Repentigny, le 11 mars 2026 –  Le député fédéral de Repentigny et porte-parole en matière d’Environnement pour le Bloc Québécois, Patrick Bonin, persiste et signe : les contribuables n’ont pas à assumer les coûts liés au projet pétrolier Bay du Nord, qui pourraient atteindre près d’un milliard de dollars pour les contribuables. Selon les informations rendues publiques, le gouvernement fédéral payera les redevances associées à ce projet d’exploitation pétrolière en eaux profondes.

« Le projet pétrolier Bay du Nord, au large de Terre-Neuve-et-Labrador, soulève une question simple : pourquoi les contribuables devraient-ils payer pour accroître les profits d’une multinationale pétrolière?
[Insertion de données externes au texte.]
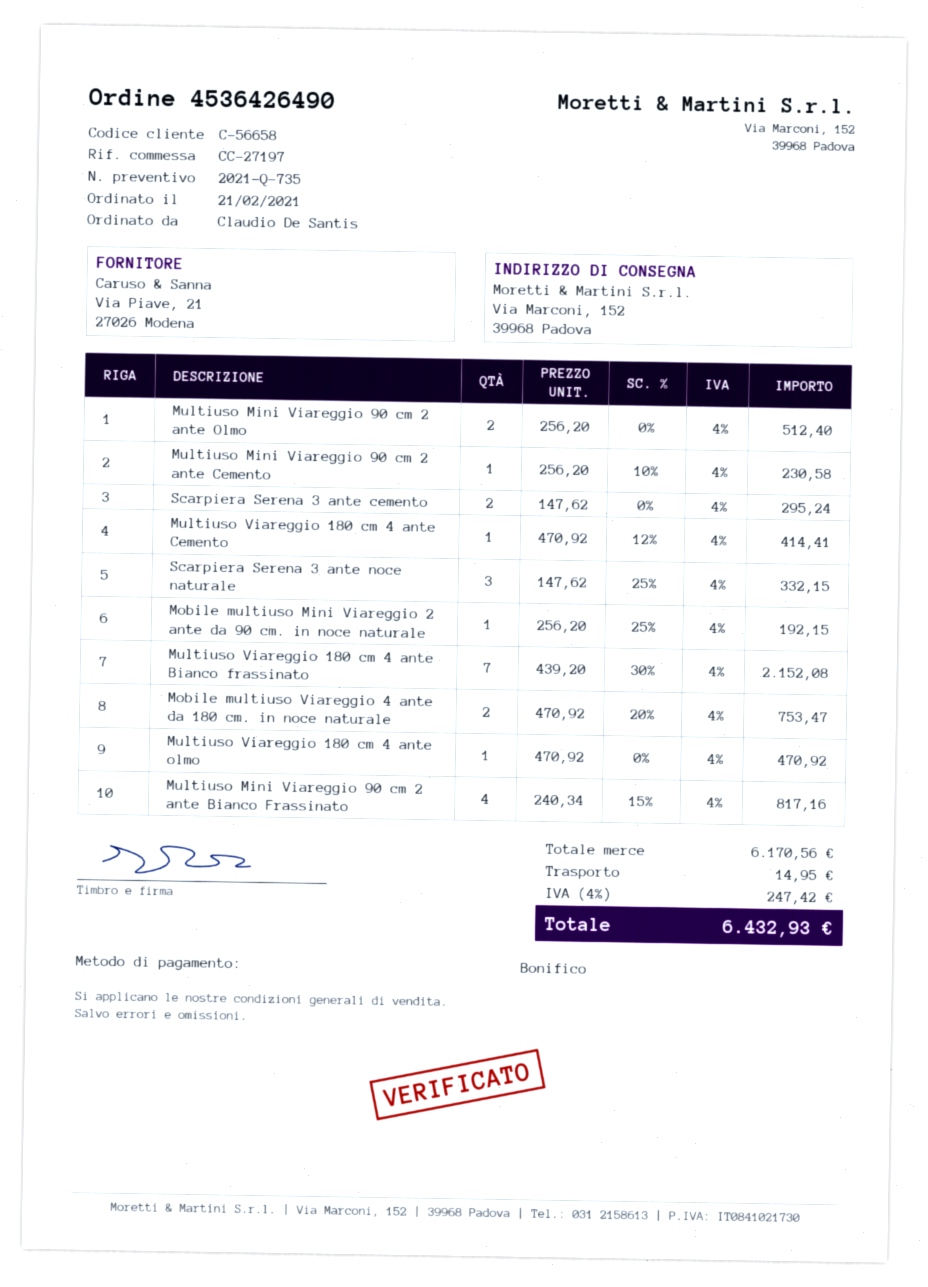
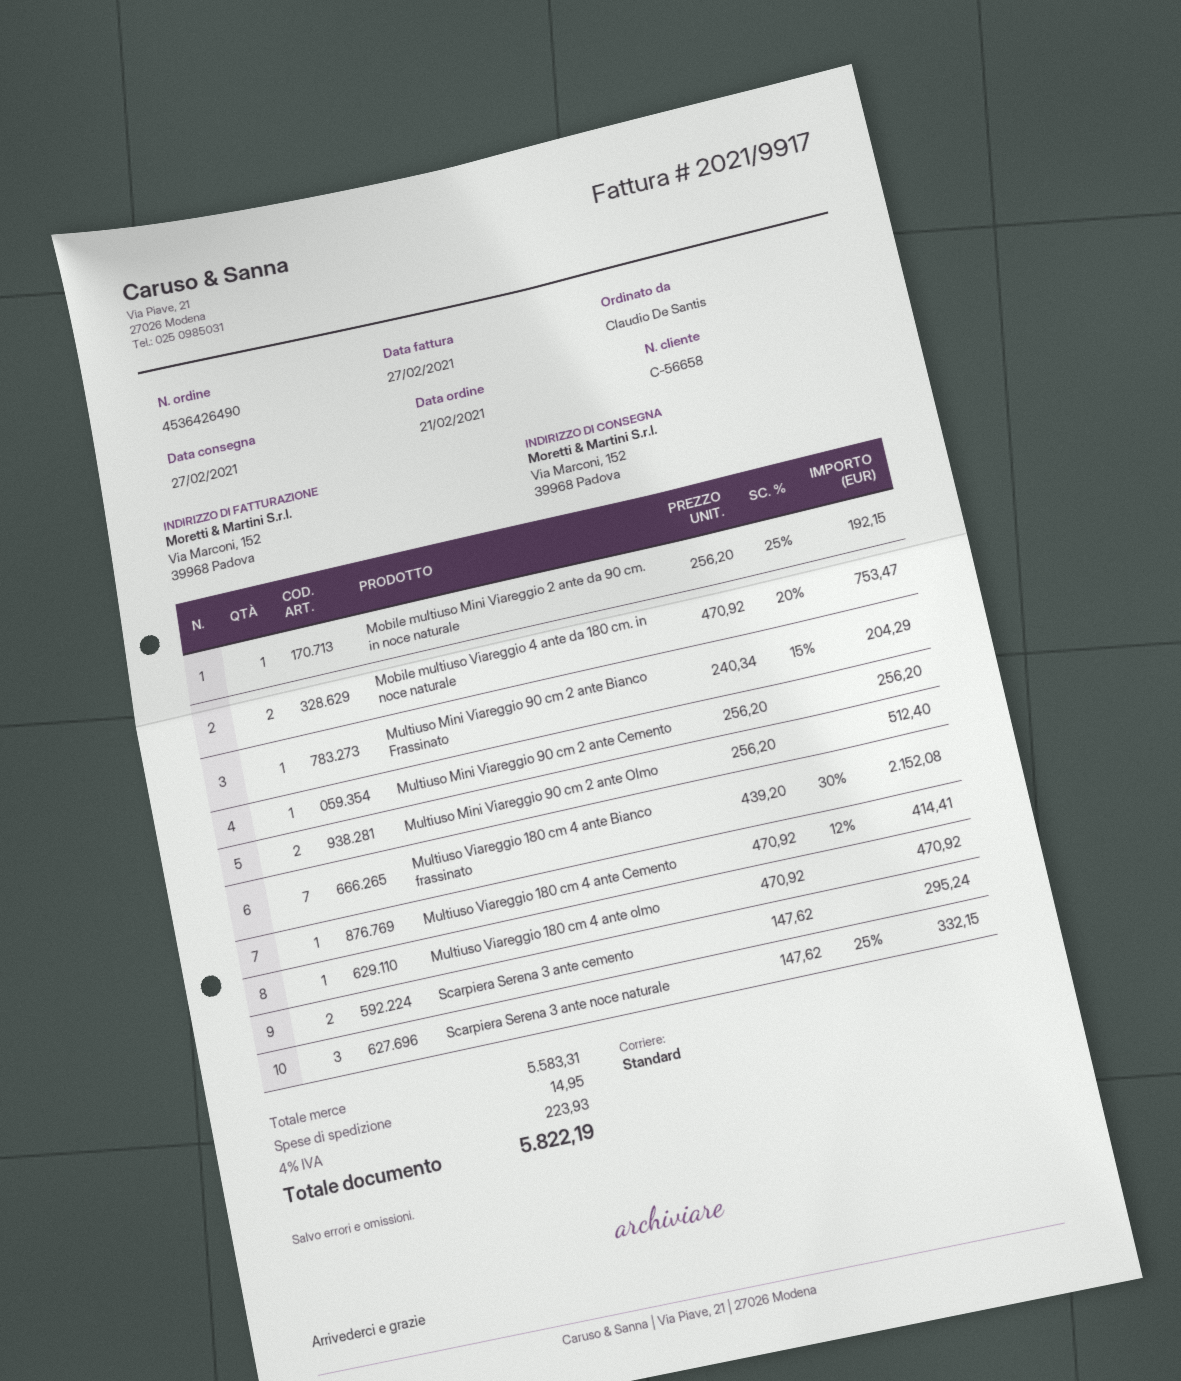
Multiuso Mini Viareggio 90 cm 2 ante Cemento: 1 x 256.20 - 10% = 230.58 -> 1 x 256.20 = 256.20
Multiuso Mini Viareggio 90 cm 2 ante Bianco Frassinato: 4 x 240.34 - 15% = 817.16 -> 1 x 240.34 - 15% = 204.29
subtotal: 6170.56 -> 5583.31
tax: 4% = 247.42 -> 4% = 223.93
total: 6432.93 -> 5822.19

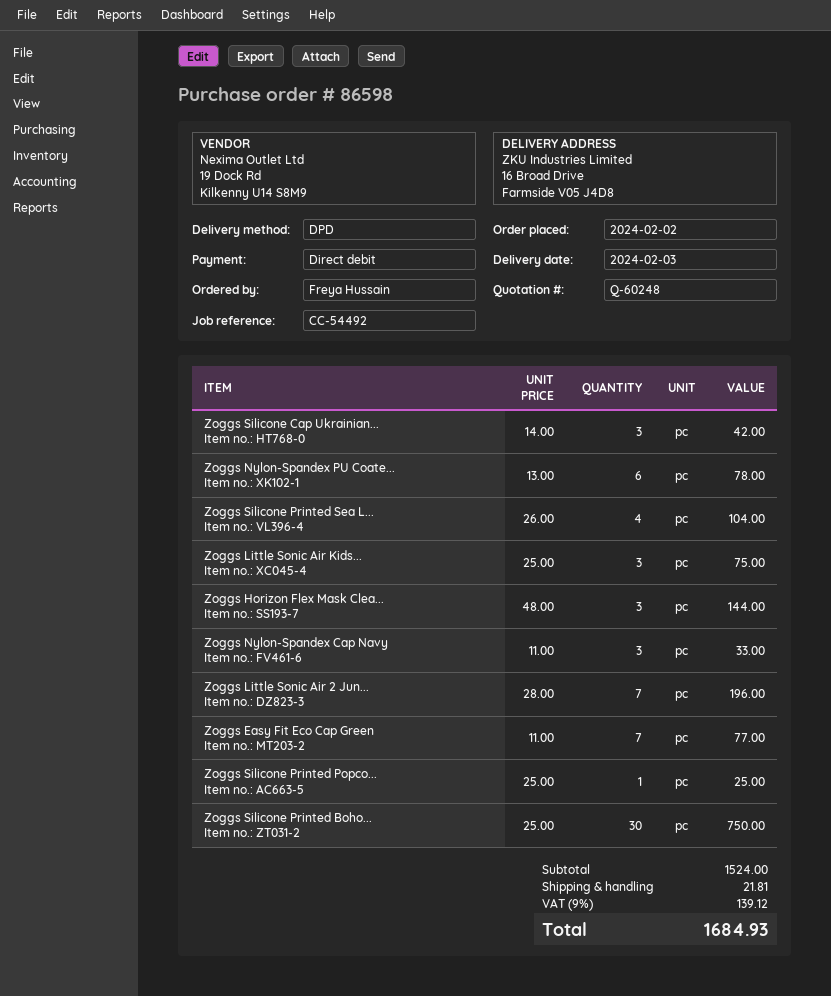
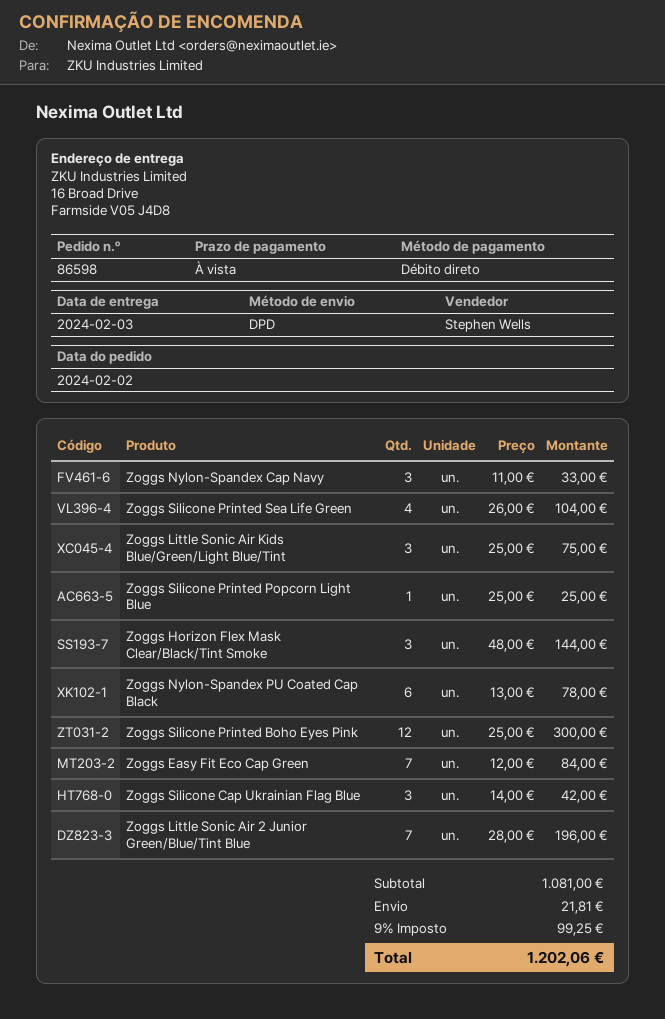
Zoggs Easy Fit Eco Cap Green: 7 x 11.00 = 77.00 -> 7 x 12.00 = 84.00
Zoggs Silicone Printed Boho...: 30 x 25.00 = 750.00 -> 12 x 25.00 = 300.00
subtotal: 1524.00 -> 1081.00
tax: 9% = 139.12 -> 9% = 99.25
total: 1684.93 -> 1202.06

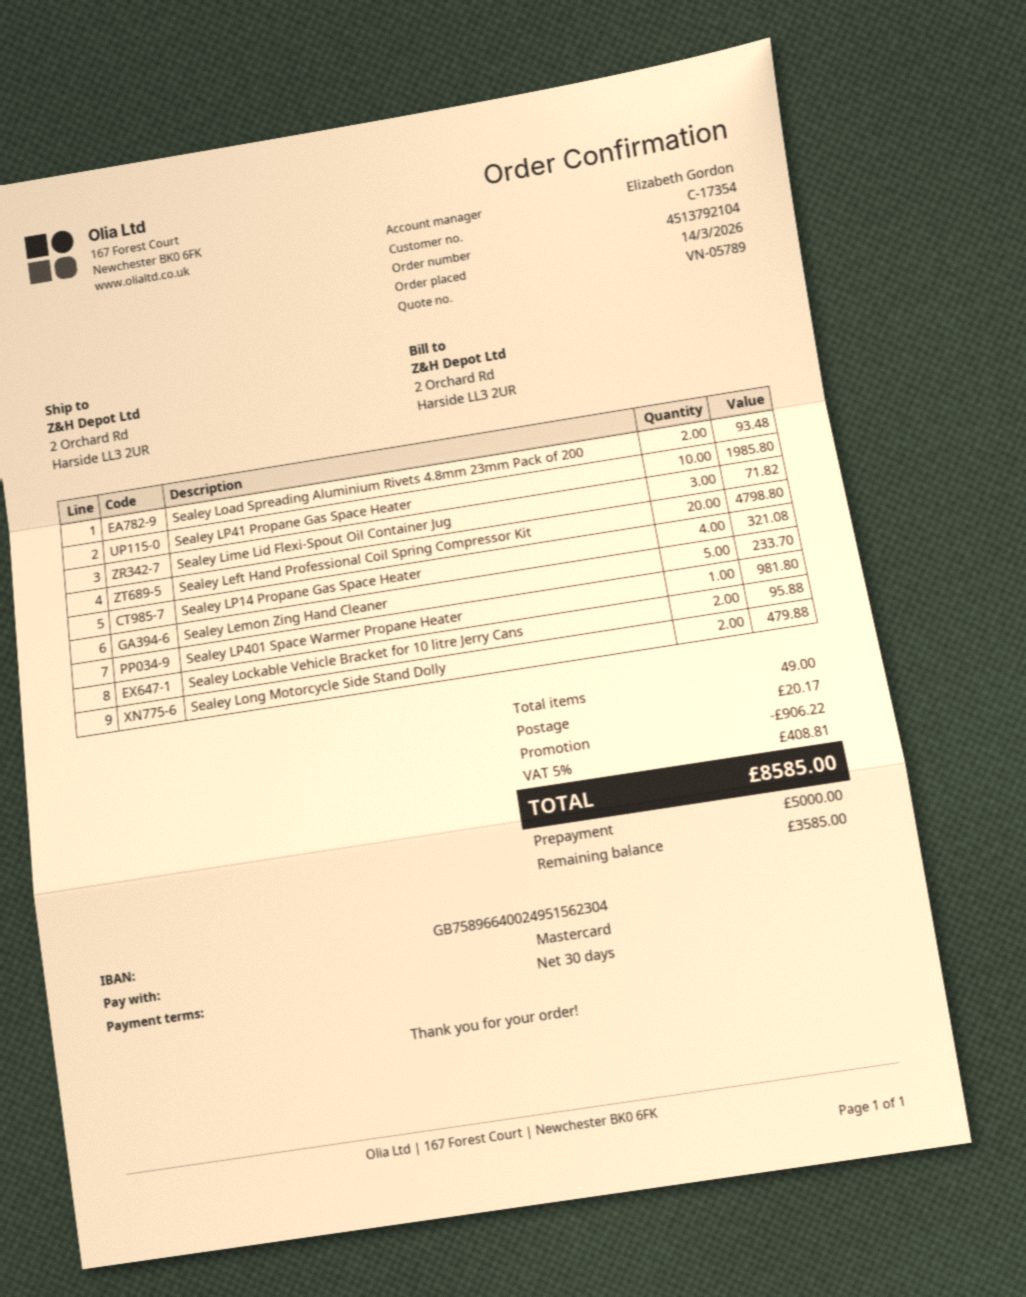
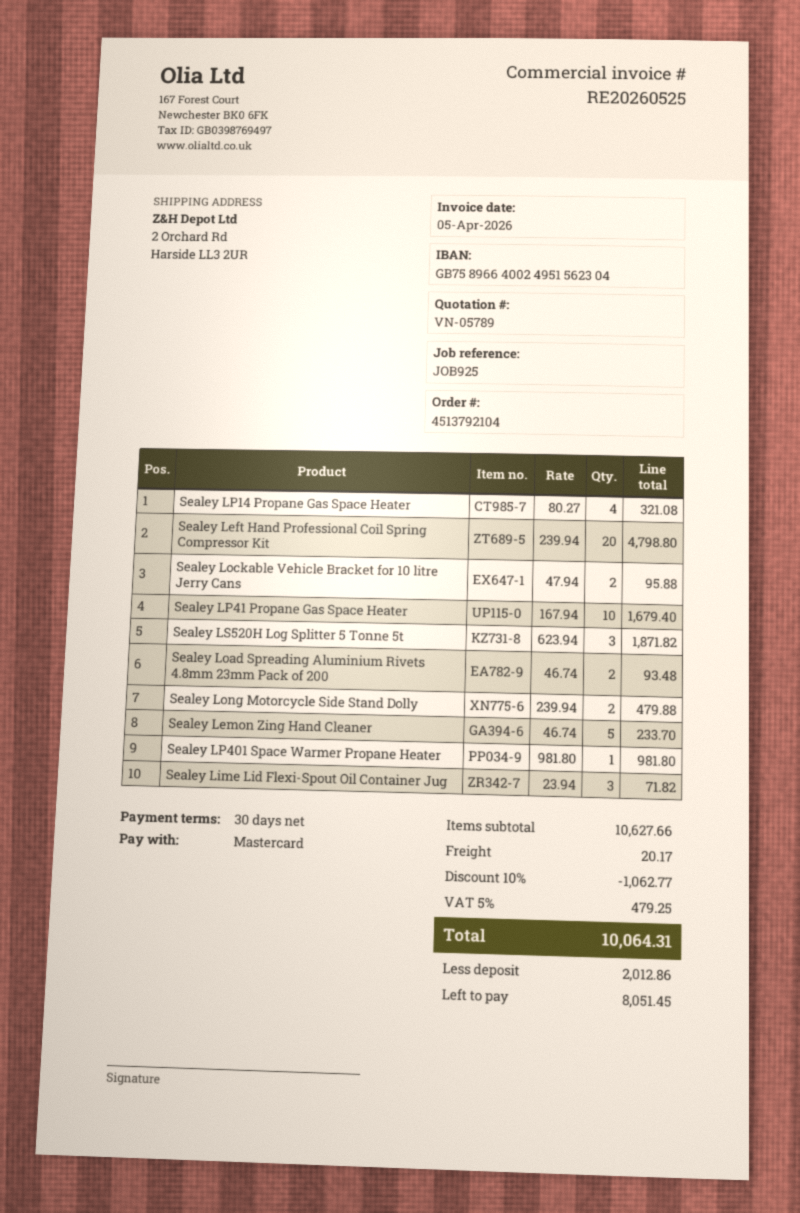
Sealey LP41 Propane Gas Space Heater: 10 for 1985.80 -> 10 for 1679.40
Sealey LS520H Log Splitter 5 Tonne 5t: none -> 3 for 1871.82
discount: 906.22 -> 1062.77
tax: 5% = 408.81 -> 5% = 479.25
total: 8585.00 -> 10064.31
deposit: 5000.00 -> 2012.86
balance: 3585.00 -> 8051.45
L’État parle d’assumer une partie des coûts liés à l’exploitation du gisement par Equinor et BP, alors que l’industrie pétrolière engrange déjà des profits records à l’échelle mondiale », souligne M. Bonin.

Le député rappelle que le Canada doit respecter ses obligations internationales en vertu de la Convention des Nations unies sur le droit de la mer. Toutefois, il est inacceptable  que le gouvernement fédéral transfère cette facture aux contribuables.

Des risques pour la biodiversité

« Sur le plan environnemental, les enjeux sont tout aussi préoccupants. Le gisement Bay du Nord se situe dans une zone écologiquement sensible de l’Atlantique Nord, à proximité d’aires marines protégées et d’habitats essentiels pour plusieurs espèces marines, notamment des coraux d’eau froide et des mammifères marins », poursuit le député de Repentigny.

Plusieurs analyses environnementales et organisations, dont Environmental Defence, ont déjà soulevé les risques pour la biodiversité liés à ce type d’exploitation extracôtière.

Des priorités difficiles à justifier

Pour Patrick Bonin, la situation met également en lumière un contraste frappant dans les priorités budgétaires du gouvernement fédéral.

« Depuis 2000, le Programme d’intendance de l’habitat pour les espèces en péril a investi 241 millions de dollars dans plus de 3 800 projets à travers le Canada afin de protéger la biodiversité. C’est un effort important, mais qui demeure minuscule lorsqu’on le compare aux sommes que l’État pourrait débourser pour soutenir indirectement un seul projet pétrolier », estime le député.

En résumé :

  • 241 M$ en 25 ans pour protéger les espèces en péril
  • Jusqu’à 1 G$ pour faciliter le projet pétrolier Bay du Nord en eaux profondes

« À l’heure où la crise climatique et celle de la perte de biodiversité s’accélèrent, les choix budgétaires que nous faisons révèlent nos véritables priorités. S’il doit y avoir exploitation, les coûts doivent être assumés par les compagnies qui en tireront profit », conclut Patrick Bonin.